Mykhailo Pasichnyk, Yermak’s non-staff adviser in 2020–2023, became deputy director of the State Expert Centre of the Health Ministry in March 2025. As Bihus.info notes, this is the state institution through which all pharmaceutical drugs sold in the country pass. Pasichnyk twice (in 2002 and 2014) headed the State Medical Inspection. At that time, he was involved in scandals related to abuse of office and lobbying for his own pharmaceutical business.
The appointment of Prosecutor General Ruslan Kravchenko in the summer was also linked specifically to Yermak’s patronage, despite the silent resistance of Oleh Tatarov.
But for some reason, this version has now been rolled back, and Kravchenko is no longer considered "Yermak’s man".
At the same time, a trail of loyalty to Yermak is still attributed to Security Service deputy head Oleksandr Poklad.
Yermak’s only undisputed appointee is his former business partner Roza Topanova, who sits on the supervisory boards of Ukrnafta and Oschadbank.
Vladyslav Vlasiuk is also very much Yermak’s man, overseeing sanctions policy in the President’s Office.

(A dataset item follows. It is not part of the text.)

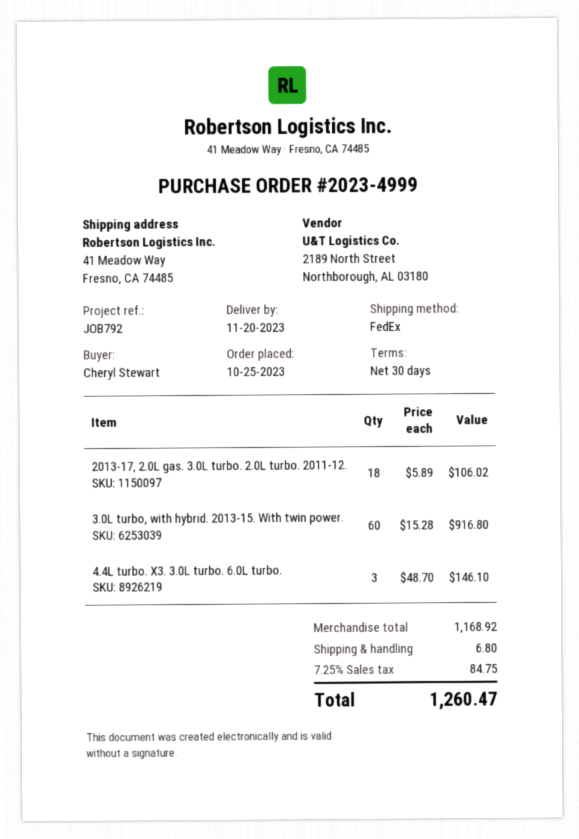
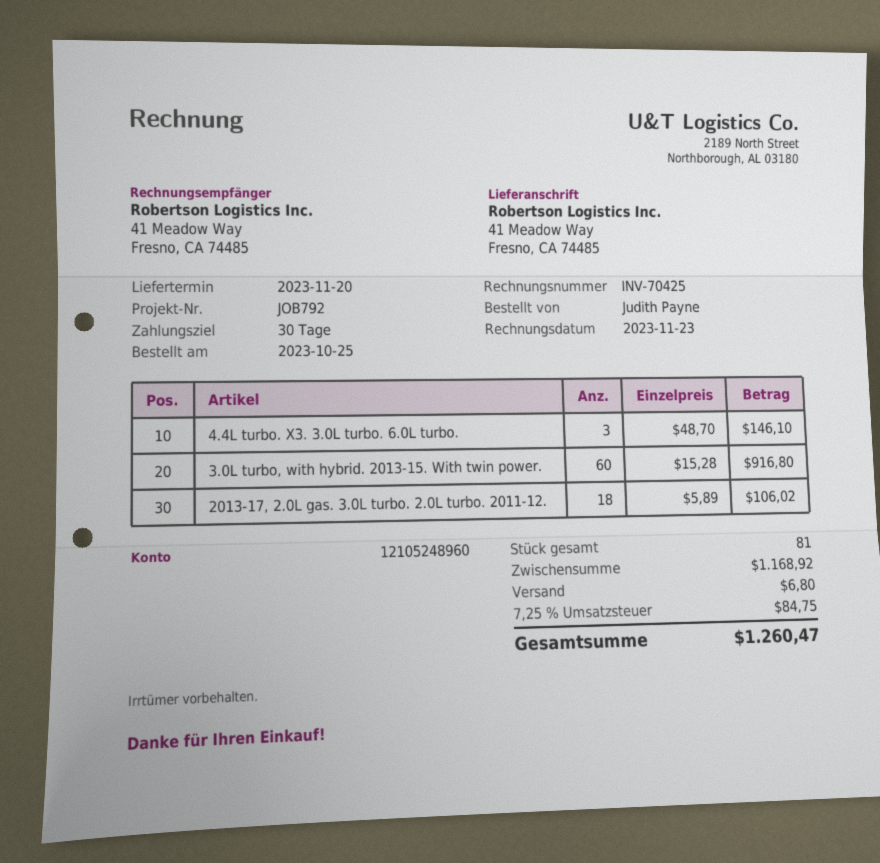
ordered by: Cheryl Stewart -> Judith Payne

"He has planted quite a few of his people around. We will gradually clean them out," a parliamentary source tells Censor.NET.

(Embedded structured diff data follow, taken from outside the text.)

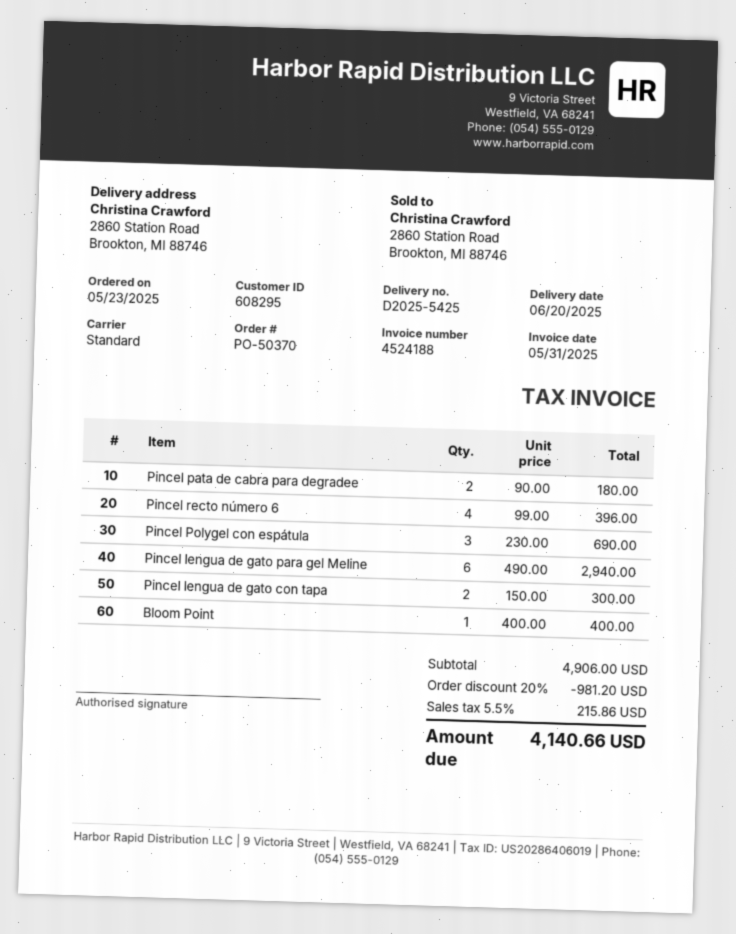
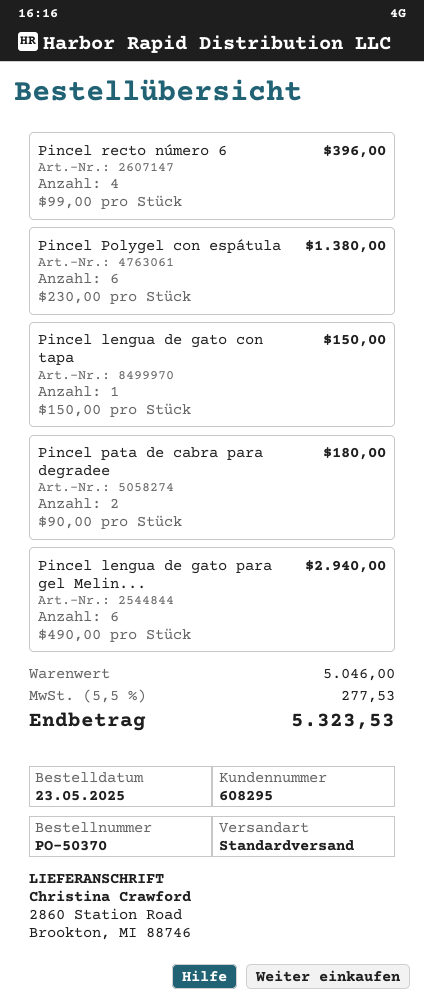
Pincel Polygel con espátula: 3 x 230.00 = 690.00 -> 6 x 230.00 = 1380.00
Pincel lengua de gato con tapa: 2 x 150.00 = 300.00 -> 1 x 150.00 = 150.00
Bloom Point: 1 x 400.00 = 400.00 -> none
subtotal: 4906.00 -> 5046.00
discount: 20% = 981.20 -> none
tax: 5.5% = 215.86 -> 5.5% = 277.53
total: 4140.66 -> 5323.53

For the MPs who failed to secure Yermak’s dismissal at a meeting with the president a week earlier, this was less a moment of truth than a moment of satisfaction.

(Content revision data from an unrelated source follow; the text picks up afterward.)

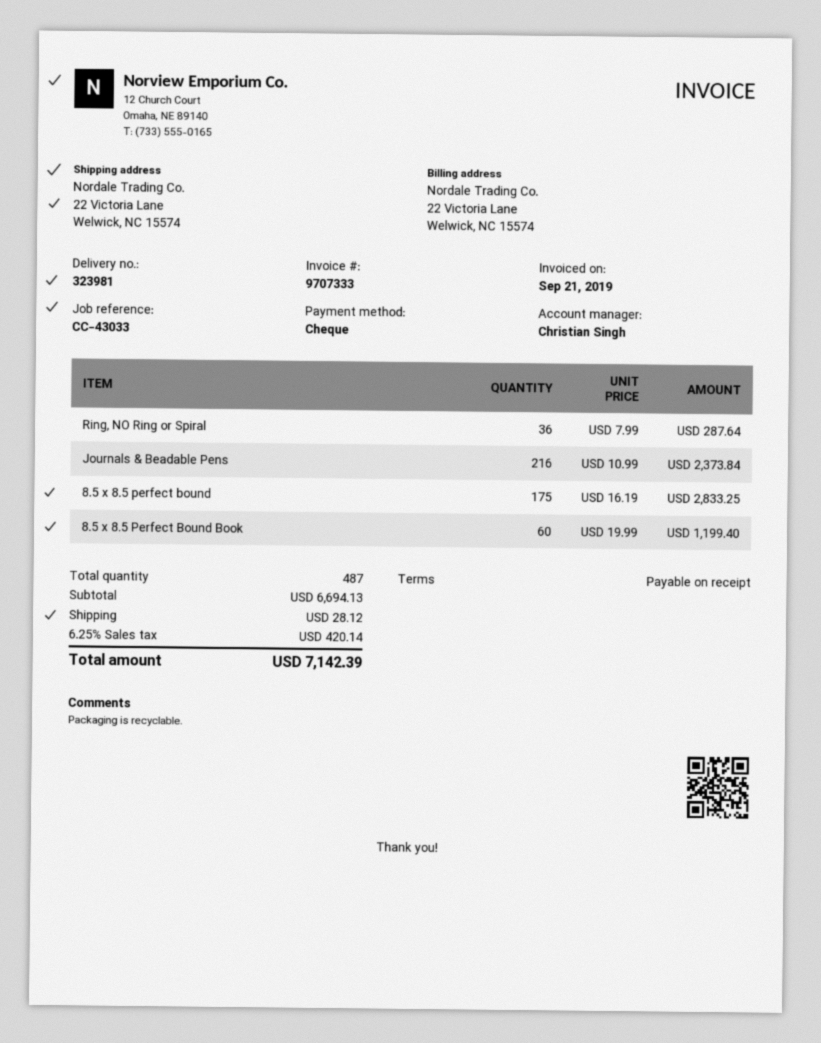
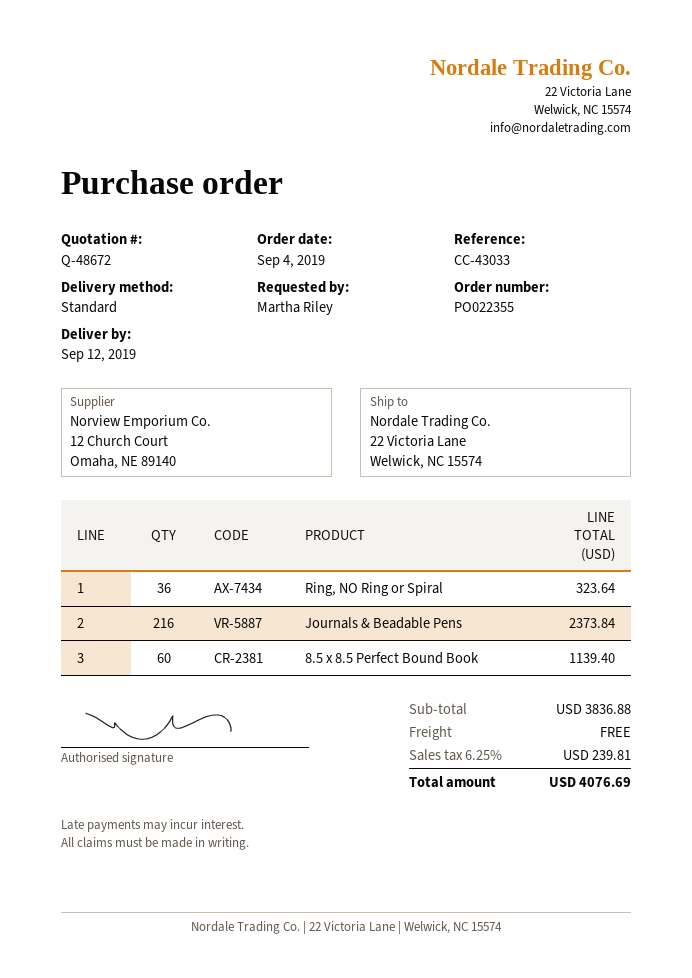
Ring, NO Ring or Spiral: 36 for 287.64 -> 36 for 323.64
8.5 x 8.5 perfect bound: 175 for 2833.25 -> none
8.5 x 8.5 Perfect Bound Book: 60 for 1199.40 -> 60 for 1139.40
subtotal: 6694.13 -> 3836.88
shipping: 28.12 -> 0.00
tax: 6.25% = 420.14 -> 6.25% = 239.81
total: 7142.39 -> 4076.69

Most of them regarded it as a deep injustice that in the story of the NABU law "both we and the president took the heat, and only Yermak somehow emerged unscathed."
So their comments are correspondingly sharp.
"What can I say? Nature is healing. You can think of it as us going back to 2019," says one Servant of the People MP.
"Well, now Davyd and Hetmantsev will be stuffing their people everywhere," his fellow faction member responds.
Those who have held a grudge against Yermak since the summer and regarded him as the main source of manual control over the state are so far very optimistic, particularly about the president’s idea of changing his approach to personnel policy. As is known, at the meeting with the president, MPs were told that, from now on, personnel decisions would be taken by "groups of three".
"These issues will be handled by the relevant parliamentary committees: the committee on energy issues will nominate candidates for the Energy Ministry, and the legal policy committee will do so for the Justice Ministry. These candidates must then be approved by the faction, of course, in communication and coordination with the prime minister and the president. Only then will the faction be able to officially vote for one candidate or another," MP Yevheniia Kravchuk said after the faction meeting.
However, no obvious successes are visible in this field yet. There are no candidates for energy minister after Serhii Koretskyi and Andrii Herus turned down the job. As for the justice minister, Denys Maslov is apparently still being considered.
"The fact that MPs were able to introduce their own proposals into the budget is also seen as an increase in our freedom," says one Servant of the People MP.
The president is expected to appoint the next head of the Office either on Thursday evening or on Friday. Various sources currently name Mykhailo Fedorov and Denys Shmyhal as the most likely candidates, which can hardly be called a good solution for the ministries they now lead.
"Shmyhal has only just prepared to implement his reform plan, which Yermak previously torpedoed for him. But it is clear that they will not take an outsider for this position; they need someone with personal loyalty," one source tells the outlet.
But for now, the only conclusion after this week is that the president has lost not only his habitual head of the Office, but also a very toxic lightning rod. It will now be much harder, if not impossible at all, to hide behind someone else.
So the only option left is to change the governance policies.